Female Skateboarder Calls Out Trans-Identified Males Displacing Women In Sport

A female skateboarding champion has said she is “done being silent,” and is speaking out about her experience coming in second to a biological male allowed to complete in a women’s competition.

On May 17, Taylor May Silverman, a professional skateboarder, posted a statement to her Instagram in which she called out the last Redbull Cornerstone skate event she took part in for allowing a biological male athlete to compete against women, and take the top spot.

In her statement, Silverman writes that she placed second in two previous competitions in which biological males were allowed to compete against female skateboarders, and notes that at the last Redbull-sponsored skate event, the female athletes lost out on financial awards because a transgender competitor took first place.

Source: Instagram/taylormaysilverman.

“I deserved to place first, be acknowledged for my win, and get paid,” Silverman wrote, also providing the contents of an email she sent to Redbull’s Senior Sports Marketing Manager, Erich Dummer.

In the email, Silverman calls the inclusion of trans-identified male athletes in the competition “unfair” and states that she had been too “uncomfortable” to speak up at the time of the event.

“A biological man with a clear advantage won the women’s devision, best trick, and also won multiple qualifiers,” She says in the email, continuing: “This took away the opportunity that was meant for women to place and earn money. I understand that in today’s society even some women think this is acceptable, but I believe in doing the right thing even if it’s not the popular thing.”

The athlete ended the email by requesting a time to speak with Dummer, but noted in her first post that he never responded to her requests to discuss her concerns.

Silverman’s instagram post has since been inundated with over 3,000 primarily hateful and abusive comments from trans activists, with many claiming she is being “transphobic” for having concerns about the fairness of the events she took part in.

“[ITS] CALLED WOMAN’S division not the “female“ devision genitalia doesn’t play a part in the red bull comp,” one user wrote in reply. Another echoed the dozens of cries of ‘transphobia’ in the comments: “This is so incredibly transphobic. Trans women ARE women, period! Educate yourself & stop perpetuating harmful stereotypes. If you can’t handle losing, don’t enter competitions.”

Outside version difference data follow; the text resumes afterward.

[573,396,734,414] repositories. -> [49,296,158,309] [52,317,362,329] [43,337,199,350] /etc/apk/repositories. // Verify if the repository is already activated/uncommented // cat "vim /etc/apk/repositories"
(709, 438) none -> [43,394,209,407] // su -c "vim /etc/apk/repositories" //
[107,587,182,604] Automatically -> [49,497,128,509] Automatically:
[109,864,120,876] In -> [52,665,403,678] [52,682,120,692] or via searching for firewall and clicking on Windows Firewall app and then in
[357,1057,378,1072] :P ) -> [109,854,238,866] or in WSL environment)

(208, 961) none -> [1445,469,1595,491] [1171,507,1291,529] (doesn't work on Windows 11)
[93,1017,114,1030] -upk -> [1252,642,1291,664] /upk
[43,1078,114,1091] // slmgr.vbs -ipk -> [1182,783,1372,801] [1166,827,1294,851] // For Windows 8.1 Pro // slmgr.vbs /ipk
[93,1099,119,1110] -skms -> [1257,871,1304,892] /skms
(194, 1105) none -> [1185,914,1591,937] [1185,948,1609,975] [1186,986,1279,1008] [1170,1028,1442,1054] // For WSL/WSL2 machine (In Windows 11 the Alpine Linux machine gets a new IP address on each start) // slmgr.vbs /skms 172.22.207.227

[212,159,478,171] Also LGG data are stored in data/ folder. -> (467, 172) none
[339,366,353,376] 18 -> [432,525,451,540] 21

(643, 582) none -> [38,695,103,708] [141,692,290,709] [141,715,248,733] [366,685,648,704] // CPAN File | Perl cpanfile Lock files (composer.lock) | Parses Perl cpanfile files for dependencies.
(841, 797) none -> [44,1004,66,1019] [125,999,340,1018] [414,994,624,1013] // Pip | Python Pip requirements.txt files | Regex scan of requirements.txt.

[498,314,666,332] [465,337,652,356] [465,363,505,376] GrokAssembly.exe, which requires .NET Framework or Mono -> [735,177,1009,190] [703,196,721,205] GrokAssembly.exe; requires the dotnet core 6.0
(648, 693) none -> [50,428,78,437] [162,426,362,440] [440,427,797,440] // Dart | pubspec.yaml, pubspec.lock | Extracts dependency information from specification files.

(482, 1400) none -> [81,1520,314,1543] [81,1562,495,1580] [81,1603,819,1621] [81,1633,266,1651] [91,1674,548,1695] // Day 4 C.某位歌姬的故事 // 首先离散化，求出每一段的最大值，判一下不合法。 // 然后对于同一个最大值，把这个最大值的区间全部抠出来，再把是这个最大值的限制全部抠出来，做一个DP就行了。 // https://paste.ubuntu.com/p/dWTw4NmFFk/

Silverman is just the latest sportswoman to cause waves by speaking out against trans-identified males participating in female sporting events, with the most recent surrounding UPenn swimmer Lia Thomas, a trans-identified male who has been participating in women’s competitions.

Since identifying as a woman in 2019, Thomas has outperformed every female he has competed against, as well as broken multiple U.S. women’s swimming records.

Last year, Thomas’ teammates began expressing displeasure with his appropriation of female athletic spaces, with multiple women anonymously come out with harsh criticisms of his behavior and performance.

In December of 2021, Cynthia Millen, who had been an official with USA Swimming for 30 years, stepped down in protest of Thomas’ continued participation in women’s leagues, saying: “I can’t do this … I can’t support this.”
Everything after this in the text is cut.